FIDES: And the fruits for the Muslims and Palestinians?

MANNS: It was a triumph for (Palestinian President Yasser) Arafat. He was able to be near the Holy Father for a whole day. He reinforced his position as a national authority. The emphasis given to homeland is important because it indicates that the Palestinians have a right to travel the same path as Israel. Of course for the Palestinians there remains the problem of poverty and the economy.

    Among the Muslims there was also an attempt at political manipulation. Muslims fear the drawing near of Jews and Christians. I am afraid that, after the Pope's departure, this will create tensions. Some extremist Muslims in Nazareth said that after the papal visit-- and not in 2001, as they had agreed with the government-- they will start building the mosque under the pretext that the Christians have betrayed the Palestinians. [The reference is to plans by a group of Muslim activists to build a mosque in Nazareth, immediately adjacent to the Basilica of the Annunciation.]

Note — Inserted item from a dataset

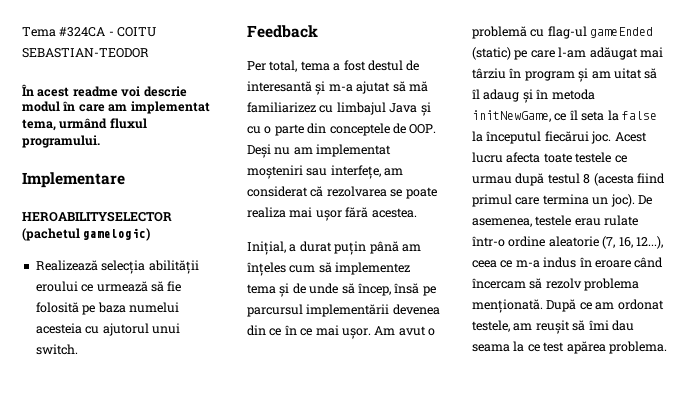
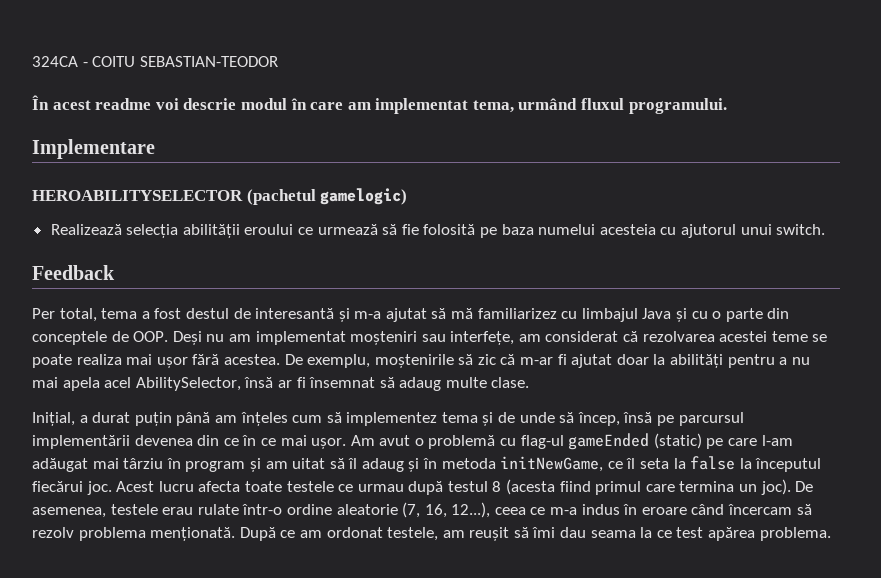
- Tema #324CA - COITU SEBASTIAN-TEODOR
+ 324CA - COITU SEBASTIAN-TEODOR
- Per total, tema a fost destul de interesantă și m-a ajutat să mă familiarizez cu limbajul Java și cu o parte din conceptele de OOP. Deși nu am implementat moșteniri sau interfețe, am considerat că rezolvarea se poate realiza mai ușor fără acestea.
+ Per total, tema a fost destul de interesantă și m-a ajutat să mă familiarizez cu limbajul Java și cu o parte din conceptele de OOP. Deși nu am implementat moșteniri sau interfețe, am considerat că rezolvarea acestei teme se poate realiza mai ușor fără acestea. De exemplu, moștenirile să zic că m-ar fi ajutat doar la abilități pentru a nu mai apela acel AbilitySelector, însă ar fi însemnat să adaug multe clase.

FIDES: And for the Christians?

MANNS: Christians here, thanks to the visit and also to the local synod which just ended, are beginning to have a clearer picture of their identity,w hich distinguishes them from Jews and Muslims. The Palestinian Church finds it difficult here to accept Judaism. Rejection of the state of Israel for decades led also to a side-stepping of the Christian faith's Jewish roots.

    There is also an economic factor. There are many rich Christians in the Palestinian zones, but they prefer to emigrate, to take another citizenship, rather then to invest creatively in this area. The Pope, calling for a rediscovery of our being children of God, also asked for commitment to affirm human dignity. Christians must work to improve their conditions and also to recognize this dignity to Jews and Muslims. They can truly be bridges of reconciliation. For example: Christians here reject the Bible, or better the Old Testament, because they say it is "Israel's Book." In this way they interpret the Bible in a political manner and so doing, justify Israel's political way of reading it. The Pope, with this pilgrimage, called for a new discovery of the spiritual message of the Bible, the promises to Abraham and the fulfillment of these promises in Jesus Christ. I hope that the Church in Jerusalem in the future will produce great Biblical experts. It is much easier for them to learn Hebrew and to penetrate the Jewish mentality than for any Western scholar.

FIDES: The Pope came as a pilgrim to the Holy Land_

MANNS: The Pope, in the context of the Jubilee, called everyone to make a pilgrimage, first of all spiritual. Jews make a pilgrimage three times a year: at Easter (Passover), at Pentecost (Shabuoth) and at Succot. Three times a year Jewish males must stand before God. We Christians must also rediscover Christianity as a pilgrimage. Faith is a daily drama not the acquisition of a set of rules once and for all. The Pope wants all of us to make this journey and rediscover the roots of the Bible, not from a point of view of study or exegesis, but from a spiritual point of view as he did in these six days.